* [WORK ORDER]
Retype each entry verbatim. Do not include the images.

[Records contained in a dataset]

= = =

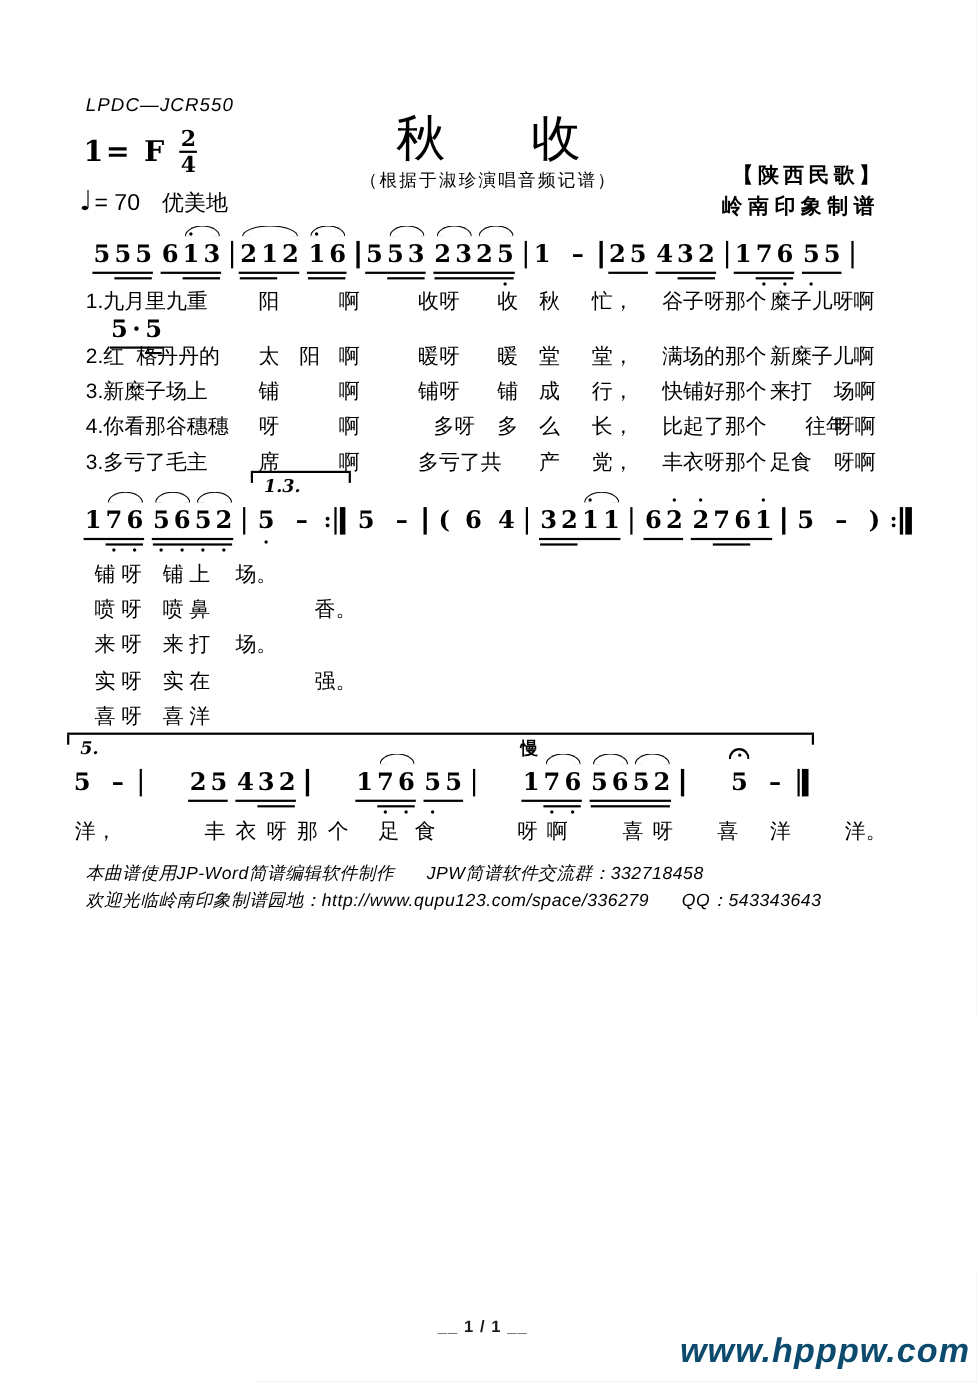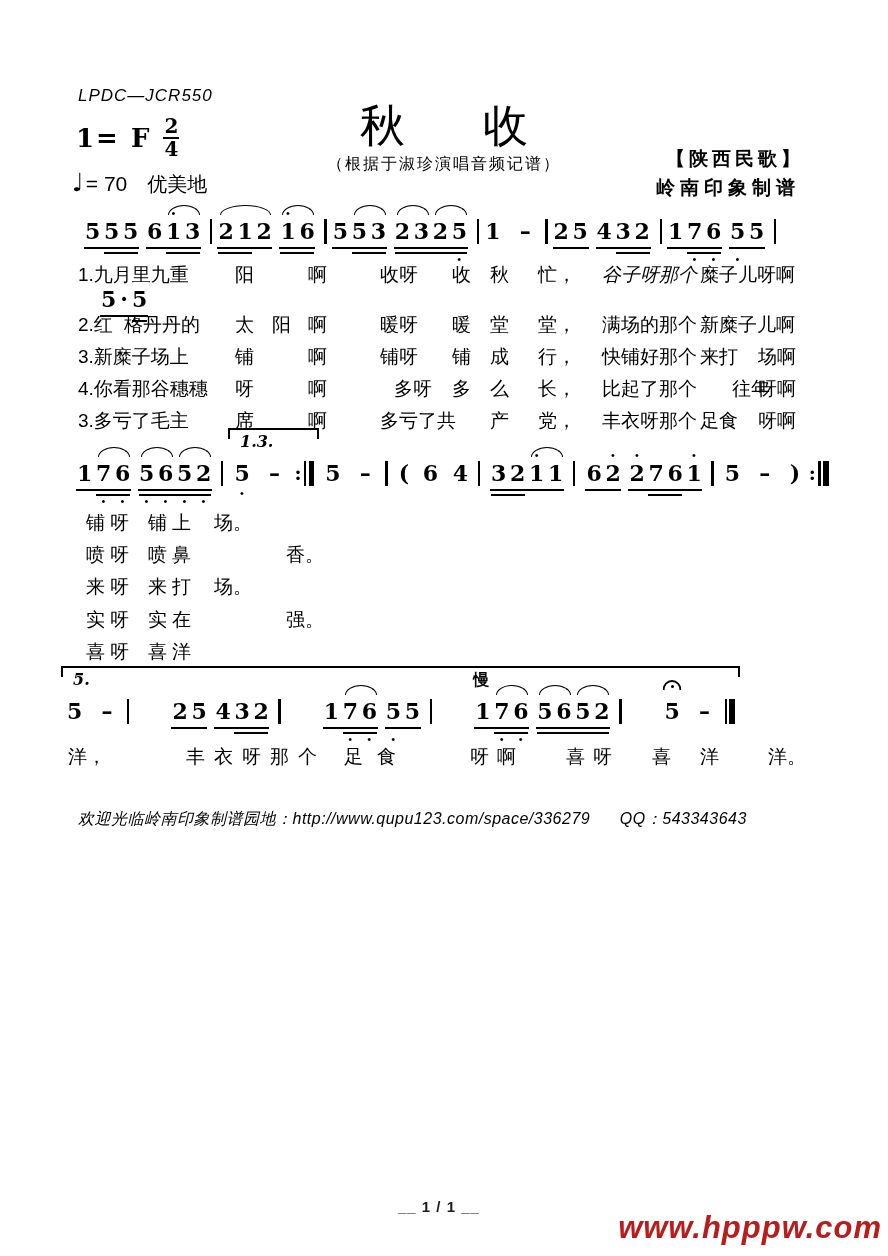--- a/index.html
+++ b/index.html
@@ -58,21 +58,21 @@
   .ann{position:absolute;font-size:16px;font-weight:bold;}
 
   
   .lyr{position:absolute;font-size:19px;line-height:22px;white-space:nowrap;}
 
   
   .footer{position:absolute;left:78px;font:italic 16px "Liberation Sans",sans-serif;white-space:pre;letter-spacing:0.5px;}
   .f1{top:784px;} .f2{top:809px;}
   .pagenum{position:absolute;left:398px;top:1198px;font-size:15px;letter-spacing:1px;color:#1a1a1a;font-weight:bold;}
   .watermark{position:absolute;right:6px;top:1210px;font:italic bold 31px "Liberation Sans",sans-serif;
-             color:#b91c1c;letter-spacing:1px;}
+             color:#0c4a6e;letter-spacing:1px;}
 </style>
 </head>
 <body>
 
 <div class="page">
   <div class="code">LPDC—JCR550</div>
   <div class="title">秋收</div>
 
   <div class="keysig">
     <span class="keymain">1= F</span>
@@ -537,21 +537,21 @@
       </div>
     </div>
   <div id="lyrics">
       <span class="lyr" style="left: 78px; top: 264px;">1.九月里九重</span>
       <span class="lyr" style="left: 235px; top: 264px;">阳</span>
       <span class="lyr" style="left: 308px; top: 264px;">啊</span>
       <span class="lyr" style="left: 380px; top: 264px;">收呀</span>
       <span class="lyr" style="left: 452px; top: 264px;">收</span>
       <span class="lyr" style="left: 490px; top: 264px;">秋</span>
       <span class="lyr" style="left: 538px; top: 264px;">忙，</span>
-      <span class="lyr" style="left: 602px; top: 264px; font-style: italic;">谷子呀那个</span>
+      <span class="lyr" style="left: 602px; top: 264px;">谷子呀那个</span>
       <span class="lyr" style="left: 700px; top: 264px;">糜子儿呀啊</span>
       <span class="lyr" style="left: 78px; top: 314px;">2.红</span>
       <span class="lyr" style="left: 124px; top: 314px;">格丹丹的</span>
       <span class="lyr" style="left: 235px; top: 314px;">太</span>
       <span class="lyr" style="left: 272px; top: 314px;">阳</span>
       <span class="lyr" style="left: 308px; top: 314px;">啊</span>
       <span class="lyr" style="left: 380px; top: 314px;">暖呀</span>
       <span class="lyr" style="left: 452px; top: 314px;">暖</span>
       <span class="lyr" style="left: 490px; top: 314px;">堂</span>
       <span class="lyr" style="left: 538px; top: 314px;">堂，</span>
@@ -613,16 +613,17 @@
       <span class="lyr" style="left: 68px; top: 746px;">洋，</span>
       <span class="lyr" style="left: 186px; top: 746px; letter-spacing: 9px;">丰衣呀那个</span>
       <span class="lyr" style="left: 344px; top: 746px; letter-spacing: 14px;">足食</span>
       <span class="lyr" style="left: 470px; top: 746px; letter-spacing: 8px;">呀啊</span>
       <span class="lyr" style="left: 566px; top: 746px; letter-spacing: 8px;">喜呀</span>
       <span class="lyr" style="left: 652px; top: 746px;">喜</span>
       <span class="lyr" style="left: 700px; top: 746px;">洋</span>
       <span class="lyr" style="left: 768px; top: 746px;">洋。</span>
     </div>
 
+  <div class="footer f1">本曲谱使用JP-Word简谱编辑软件制作      JPW简谱软件交流群：332718458</div>
   <div class="footer f2">欢迎光临岭南印象制谱园地：http://www.qupu123.com/space/336279      QQ：543343643</div>
   <div class="pagenum">__ 1 / 1 __</div>
   <div class="watermark">www.hpppw.com</div>
 </div>
 
 </body></html>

= = =

* [EXERCISE SOLUTION]
--- a/index.html
+++ b/index.html
@@ -58,21 +58,21 @@
   .ann{position:absolute;font-size:16px;font-weight:bold;}
 
   
   .lyr{position:absolute;font-size:19px;line-height:22px;white-space:nowrap;}
 
   
   .footer{position:absolute;left:78px;font:italic 16px "Liberation Sans",sans-serif;white-space:pre;letter-spacing:0.5px;}
   .f1{top:784px;} .f2{top:809px;}
   .pagenum{position:absolute;left:398px;top:1198px;font-size:15px;letter-spacing:1px;color:#1a1a1a;font-weight:bold;}
   .watermark{position:absolute;right:6px;top:1210px;font:italic bold 31px "Liberation Sans",sans-serif;
-             color:#b91c1c;letter-spacing:1px;}
+             color:#0c4a6e;letter-spacing:1px;}
 </style>
 </head>
 <body>
 
 <div class="page">
   <div class="code">LPDC—JCR550</div>
   <div class="title">秋收</div>
 
   <div class="keysig">
     <span class="keymain">1= F</span>
@@ -537,21 +537,21 @@
       </div>
     </div>
   <div id="lyrics">
       <span class="lyr" style="left: 78px; top: 264px;">1.九月里九重</span>
       <span class="lyr" style="left: 235px; top: 264px;">阳</span>
       <span class="lyr" style="left: 308px; top: 264px;">啊</span>
       <span class="lyr" style="left: 380px; top: 264px;">收呀</span>
       <span class="lyr" style="left: 452px; top: 264px;">收</span>
       <span class="lyr" style="left: 490px; top: 264px;">秋</span>
       <span class="lyr" style="left: 538px; top: 264px;">忙，</span>
-      <span class="lyr" style="left: 602px; top: 264px; font-style: italic;">谷子呀那个</span>
+      <span class="lyr" style="left: 602px; top: 264px;">谷子呀那个</span>
       <span class="lyr" style="left: 700px; top: 264px;">糜子儿呀啊</span>
       <span class="lyr" style="left: 78px; top: 314px;">2.红</span>
       <span class="lyr" style="left: 124px; top: 314px;">格丹丹的</span>
       <span class="lyr" style="left: 235px; top: 314px;">太</span>
       <span class="lyr" style="left: 272px; top: 314px;">阳</span>
       <span class="lyr" style="left: 308px; top: 314px;">啊</span>
       <span class="lyr" style="left: 380px; top: 314px;">暖呀</span>
       <span class="lyr" style="left: 452px; top: 314px;">暖</span>
       <span class="lyr" style="left: 490px; top: 314px;">堂</span>
       <span class="lyr" style="left: 538px; top: 314px;">堂，</span>
@@ -613,16 +613,17 @@
       <span class="lyr" style="left: 68px; top: 746px;">洋，</span>
       <span class="lyr" style="left: 186px; top: 746px; letter-spacing: 9px;">丰衣呀那个</span>
       <span class="lyr" style="left: 344px; top: 746px; letter-spacing: 14px;">足食</span>
       <span class="lyr" style="left: 470px; top: 746px; letter-spacing: 8px;">呀啊</span>
       <span class="lyr" style="left: 566px; top: 746px; letter-spacing: 8px;">喜呀</span>
       <span class="lyr" style="left: 652px; top: 746px;">喜</span>
       <span class="lyr" style="left: 700px; top: 746px;">洋</span>
       <span class="lyr" style="left: 768px; top: 746px;">洋。</span>
     </div>
 
+  <div class="footer f1">本曲谱使用JP-Word简谱编辑软件制作      JPW简谱软件交流群：332718458</div>
   <div class="footer f2">欢迎光临岭南印象制谱园地：http://www.qupu123.com/space/336279      QQ：543343643</div>
   <div class="pagenum">__ 1 / 1 __</div>
   <div class="watermark">www.hpppw.com</div>
 </div>
 
 </body></html>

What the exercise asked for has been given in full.